I have a very specific aquascape in mind so I am going to make my own rock for it. Anyone else want to get together and do it to split up the cost of materials. 

My parents-in-law live on Toronto Island, I am thinking of making it on Wards beach, using the beach sand for moulding and then maybe curing it in the lake. 

Does curing it the lake sound like a dumb idea or would it be fine? There are plenty of places to "hide" a mesh full of rock along the southern shore that nobody would f%@# with. Leave it for a month or so (I could check on it now and then when I visit).


----------



## Redddogg69 (Oct 1, 2011)

Um yeah. I wouldn't put myself in the lake anywhere near the port of Toronto, much less rock into a tank I have thousands of dollars into. Where are you going to cure the home made rock after it absorbs all the pollutants from the lake?


----------



## fesso clown (Nov 15, 2011)

Redddogg69 said:


> Um yeah. I wouldn't put myself in the lake anywhere near the port of Toronto, much less rock into a tank I have thousands of dollars into. Where are you going to cure the home made rock after it absorbs all the pollutants from the lake?

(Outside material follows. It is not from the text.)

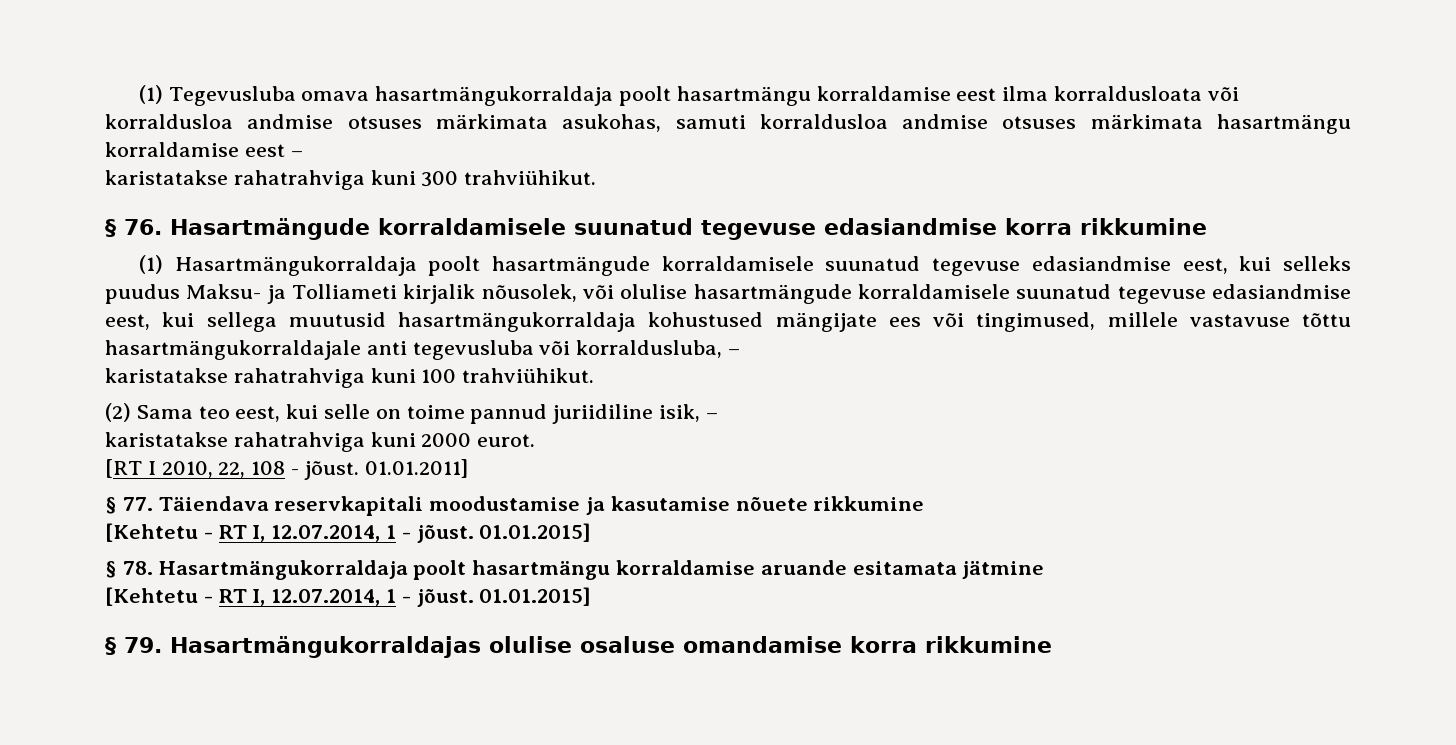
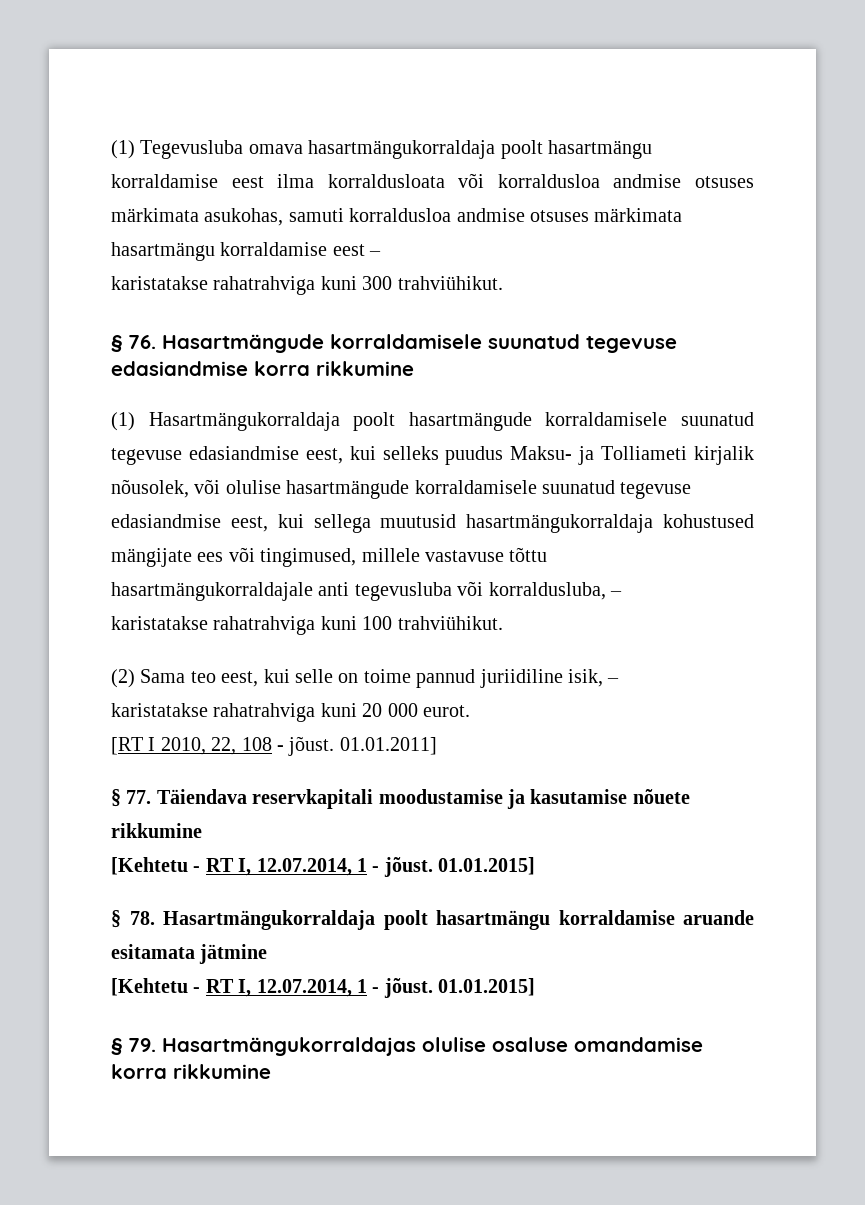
- karistatakse rahatrahviga kuni 2000 eurot.
+ karistatakse rahatrahviga kuni 20 000 eurot.

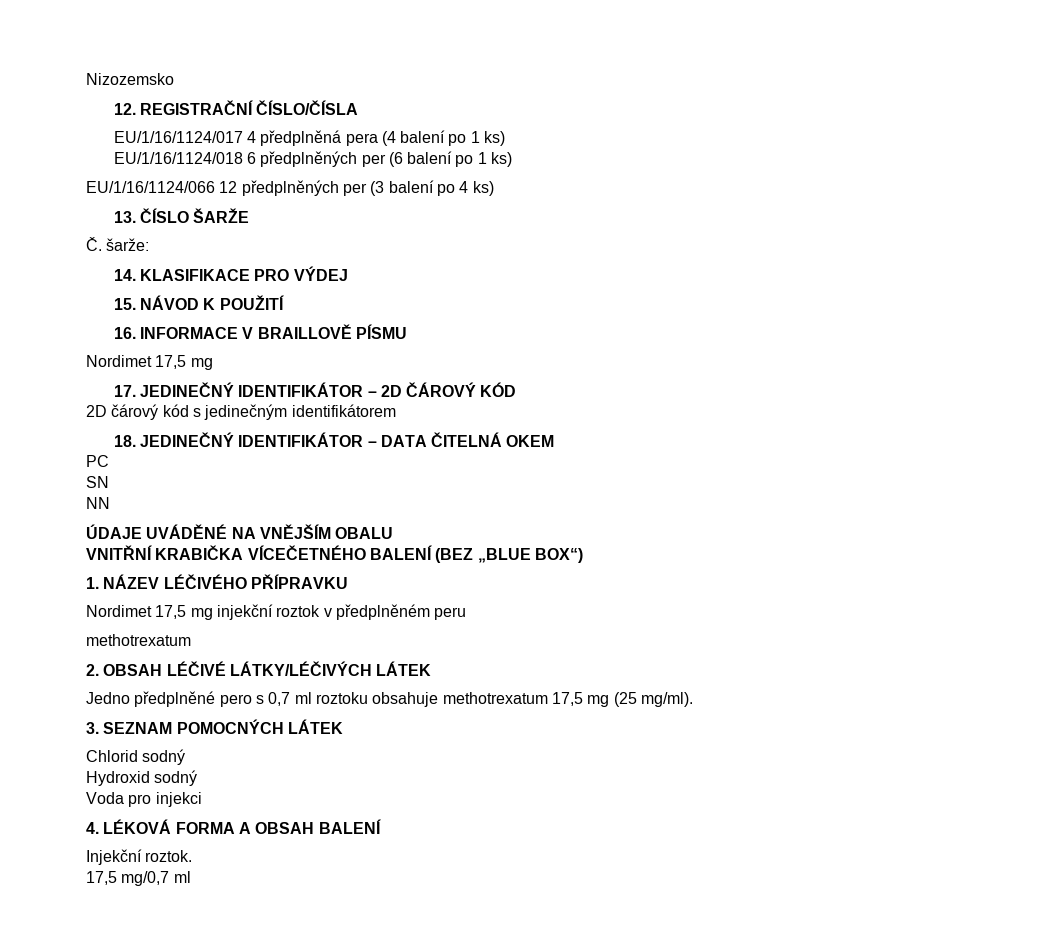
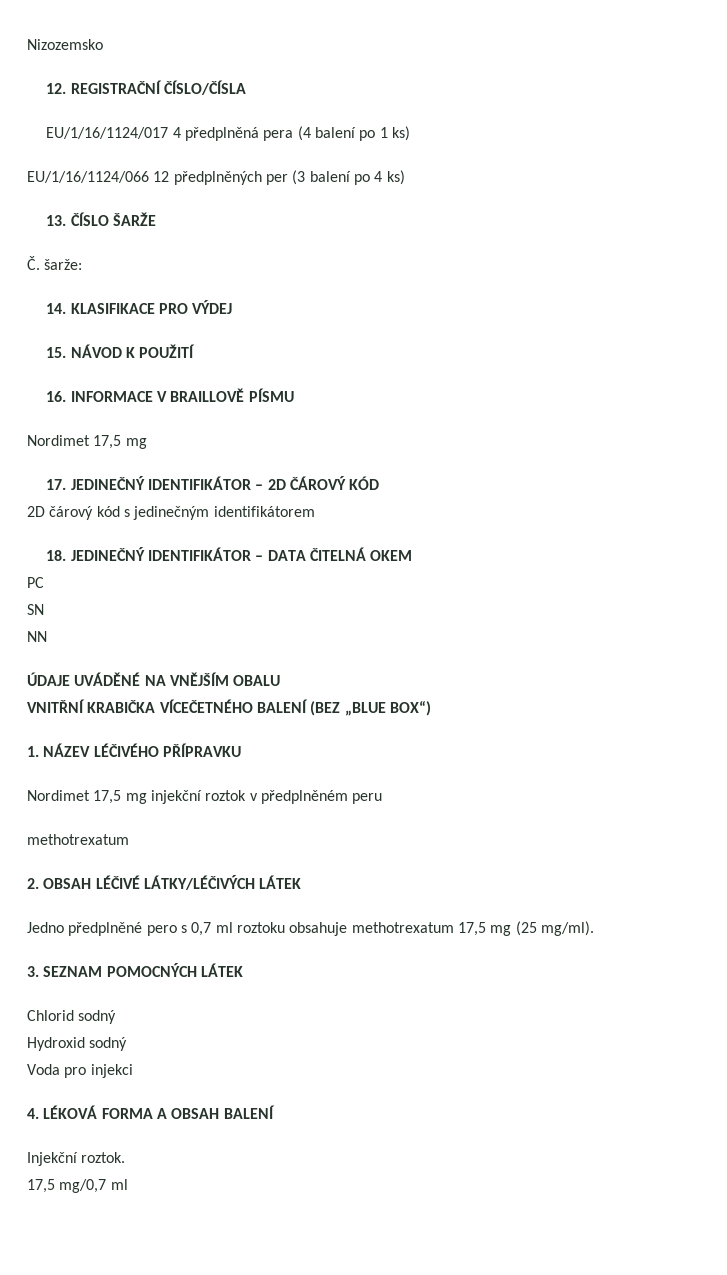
- EU/1/16/1124/018 6 předplněných per (6 balení po 1 ks)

Actually, there are 8 beaches in Toronto that have been awarded the Blue Flag as being perfectly safe. 
http://www.blueflag.org/

http://www.parentcentral.ca/parent/article/1003849

http://www.toronto.ca/water/protecting_quality/index.htm

I swim off Wards Beach and Cherry Beach all the time. That misconception about toronto's beaches being polluted is actually awesome- It keeps them pretty vacant and uncrowded. 3 million people around the GTA and pretty much only the people who actually live near the beaches use them... again I say awesome!


----------



## Chris S (Dec 19, 2007)

Last time my dog swam at Cherry beach he threw up for an hour!


----------



## fesso clown (Nov 15, 2011)

Where we make the rock and how to cure it doesn't really matter to me, I don't have a backyard, it was just an idea, beach for sand- lake to cure... 
*who wants to make some rock?*

I will probably end up just curing it in buckets with RO water to be safe but I gotta say I have been to beaches in Thailand, Mexico, Australia, California, Malaysia, B.C., P.E.I, Korea, Japan, England, India, New Zealand, Cuba, Greece, Croatia, Boston and Toronto Island has great clean, world-class safe Beaches to swim at, much cleaner than most CITY beaches around the world.


----------



## sig (Dec 13, 2010)

I suggest you find 50seven thread "30g tank"" how to make a rock

*100% free webcam site! | Awesome chicks and it is absolutely free! | Watch free live sex cam - easy as 1-2-3*


----------



## Riceburner (Mar 14, 2008)

ummm...wouldn't it be easier to buy the rock you like?


----------



## Tim (Dec 11, 2011)

Riceburner said:


> ummm...wouldn't it be easier to buy the rock you like?


What is the fun in that?

If this was later i would be into it, but i still have lots of planning to do for the new tank. I want to make a rock back wall and other stuff as well.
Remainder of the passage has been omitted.